Revision comparison data:
'''

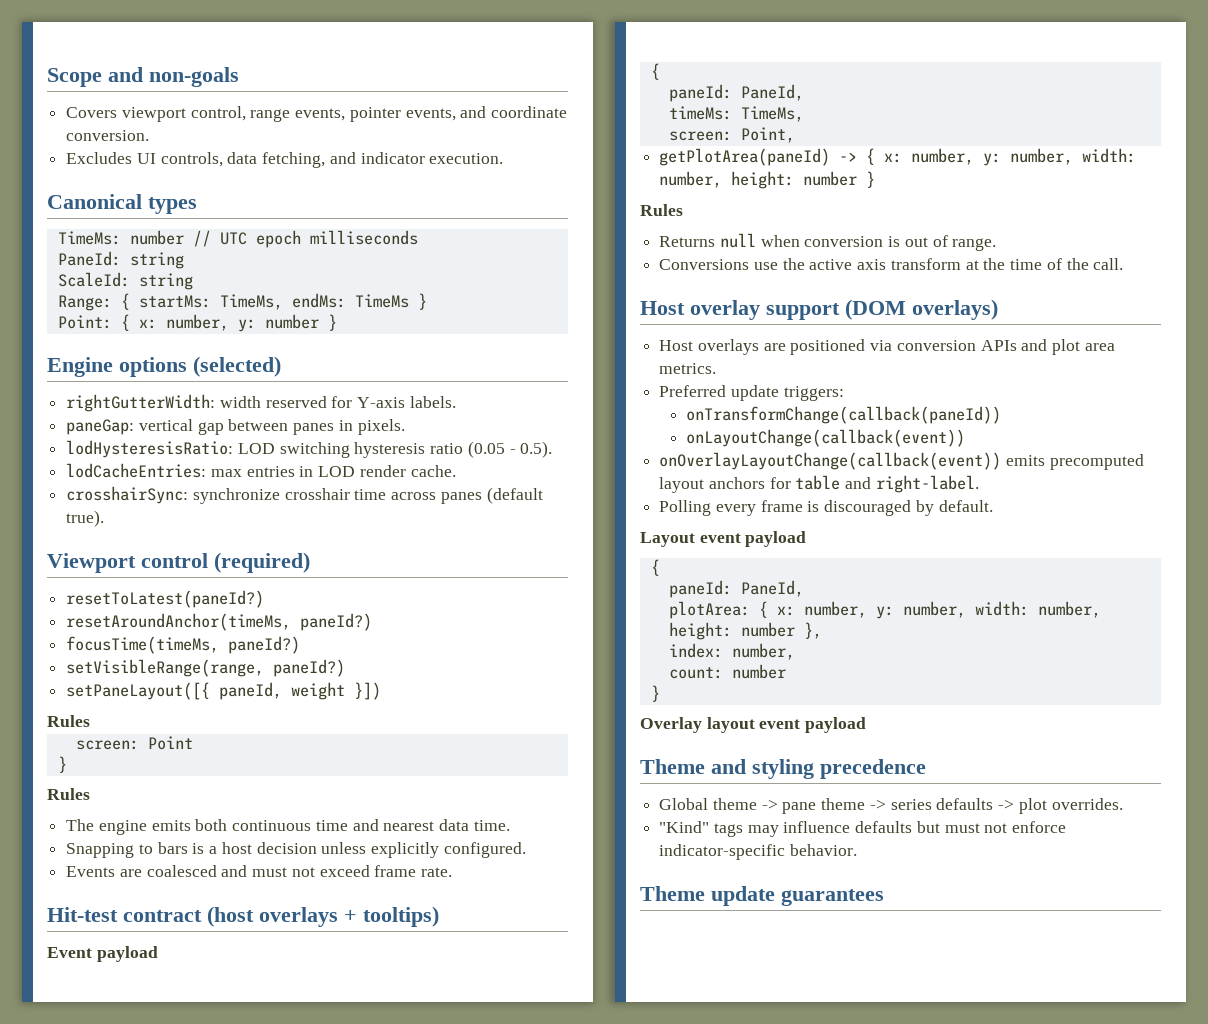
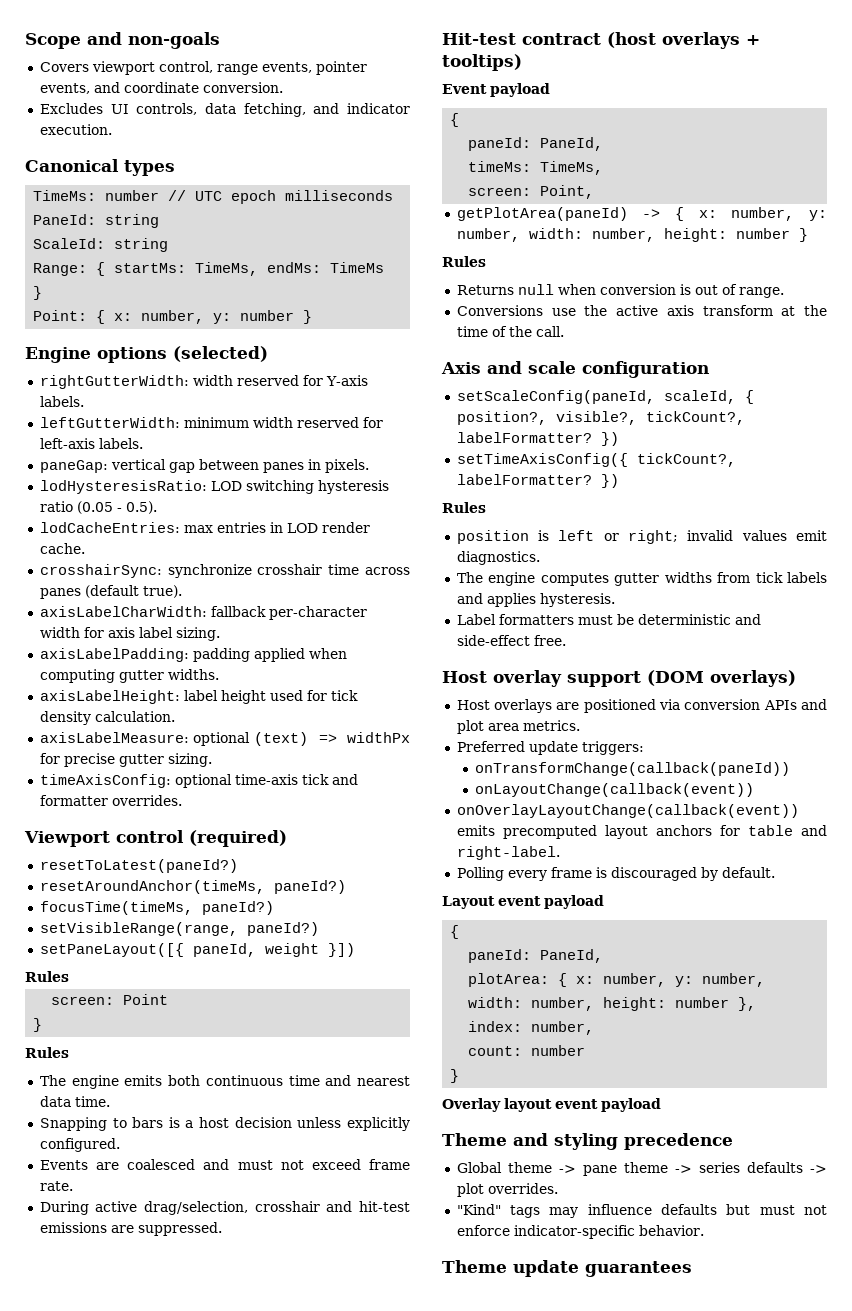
+ leftGutterWidth: minimum width reserved for left-axis labels.
+ axisLabelCharWidth: fallback per-character width for axis label sizing.
+ axisLabelPadding: padding applied when computing gutter widths.
+ axisLabelHeight: label height used for tick density calculation.
+ axisLabelMeasure: optional (text) => widthPx for precise gutter sizing.
+ timeAxisConfig: optional time-axis tick and formatter overrides.
+ During active drag/selection, crosshair and hit-test emissions are suppressed.
+ Axis and scale configuration
+ setScaleConfig(paneId, scaleId, { position?, visible?, tickCount?, labelFormatter? })
+ setTimeAxisConfig({ tickCount?, labelFormatter? })
+ Rules
+ position is left or right; invalid values emit diagnostics.
+ The engine computes gutter widths from tick labels and applies hysteresis.
+ Label formatters must be deterministic and side-effect free.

'''

Give again, word for word, every line from the one holding "tick density calculation." to the end of the data.

+ axisLabelHeight: label height used for tick density calculation.
+ axisLabelMeasure: optional (text) => widthPx for precise gutter sizing.
+ timeAxisConfig: optional time-axis tick and formatter overrides.
+ During active drag/selection, crosshair and hit-test emissions are suppressed.
+ Axis and scale configuration
+ setScaleConfig(paneId, scaleId, { position?, visible?, tickCount?, labelFormatter? })
+ setTimeAxisConfig({ tickCount?, labelFormatter? })
+ Rules
+ position is left or right; invalid values emit diagnostics.
+ The engine computes gutter widths from tick labels and applies hysteresis.
+ Label formatters must be deterministic and side-effect free.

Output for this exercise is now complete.